The panoramic Ferrata delle Scalette (literally "Ferrata of the Stairs") is a via ferrata that extends along the northwest wall of the Torre di Toblin in the Sesto Dolomites. The via ferrata is exposed and short with some challenging steps to be reckoned with. The ascent route includes a descent to a subsequent via ferrata (Ferrata Hosp). The environment surrounding the via ferrata is magnificent and includes some of the most iconic peaks of the Dolomites.
The starting point of the itinerary is the Auronzo Hut on the Veneto side of the Sesto Dolomites. To reach the hut the main and easiest access is by car from Misurina (m.1750), through the 7 km panoramic road with toll, Misurina can be reached from Cortina or Auronzo di Cadore (SR48 and then SP49) or from Dobbiaco in Val Pusteria (SS 51 and then SP49). Directions for Google Maps available here.
The goal of our approach will be the Tower of Toblin. Leave the car in the parking lot of the Auronzo Hut (2320 m) follow the wide panoramic trail 101 that leads us to the Rifugio Lavaredo (2344 m - ca 30') and then reach Forcella Lavaredo (2454 m - 45') on a slightly more steep slope. From Forcella Lavaredo a wonderful panorama opens up before us: the Croda di Passaporto, the Monte Paterno, the Sasso di Sesto and the Torre di Toblin and to the left, visible after the first meters of descent, the 3 Cime di Lavaredo.
We continue in the approach downhill remaining on the wide path 101 and we ignore the various traces of the path that come off mainly towards the left. We reach the Locatelli Hut (2450 m - 1h 15' from the car park), an important crossroads of trails in this area of the Sesto Dolomites.

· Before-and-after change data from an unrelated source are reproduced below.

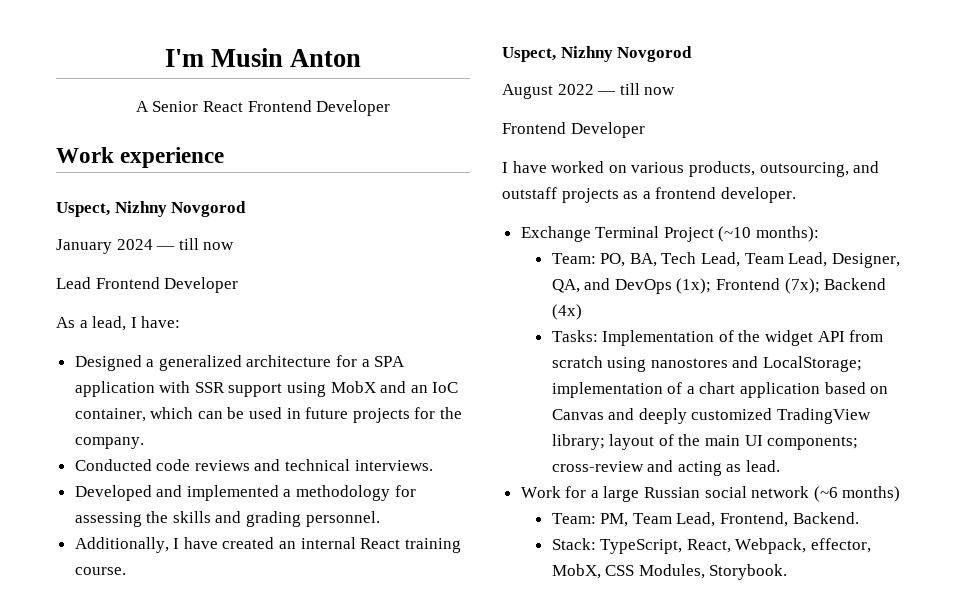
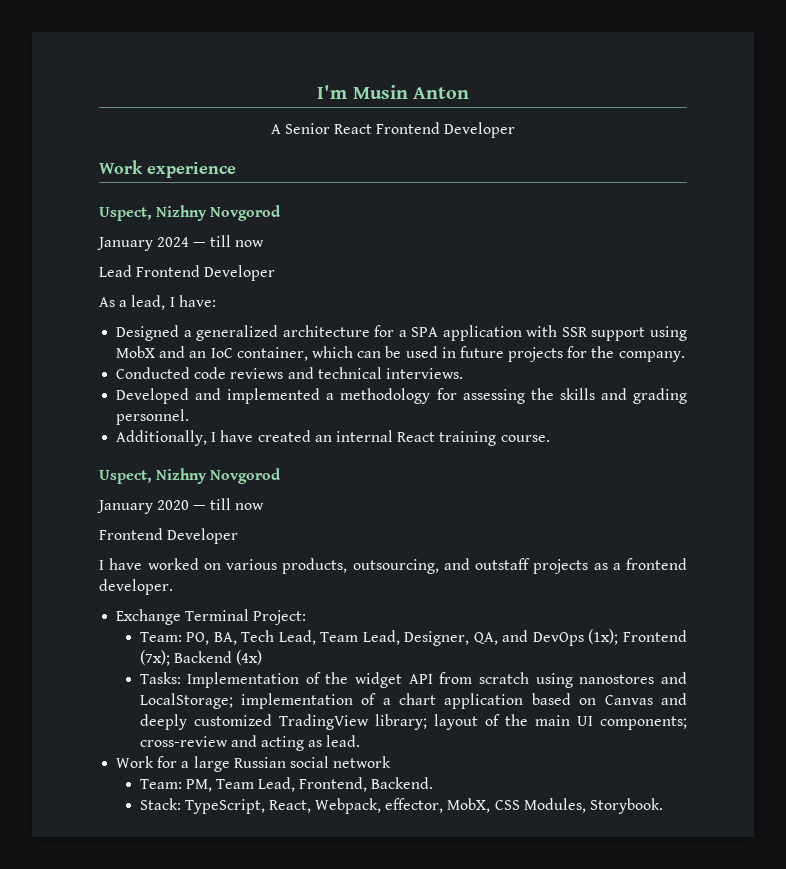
- August 2022 — till now
+ January 2020 — till now
- Exchange Terminal Project (~10 months):
+ Exchange Terminal Project:
- Work for a large Russian social network (~6 months)
+ Work for a large Russian social network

From the hut we continue following some red triangles in a northerly direction following the path that goes around the Sasso di Sesto and then staying on the left side of the Tower of Toblin passing through a old shelter dating back to the Great War. We reach aiconic metallic cross and, following the red markings on the rock, we will reach the start of the Ferrata delle Scalette at the Torre di Toblin (20 'from the Locatelli Hut - about 1h 30' total).
To reach the effective start of the via ferrata we follow some red arrows that lead us to go up some easy rocks first to the left then to the right until we reach a marble slab indicating the historical origin of the route dating back to the First World War. The via ferrata starts vertical going up a well-appealed corner with the cable on our left. The passage is fairly demanding but the good grips for the feet help us to go back up rather easily. We bend to the right to climb inside a well-slit crack where towards the inside of the slot we find good supports for the feet. We climb this first stretch and, bending towards the outside to the left, we climb diagonally reaching the first ladder. Climb the ladder. we continue uphill on easy and short leaps reaching the first decidedly exposed stretch of the road. We climb an edge near an ancient wooden plank still present. We will have climb two ladders that develop in full exposure. Nothing technically difficult but the high exposure of the route starts to appear.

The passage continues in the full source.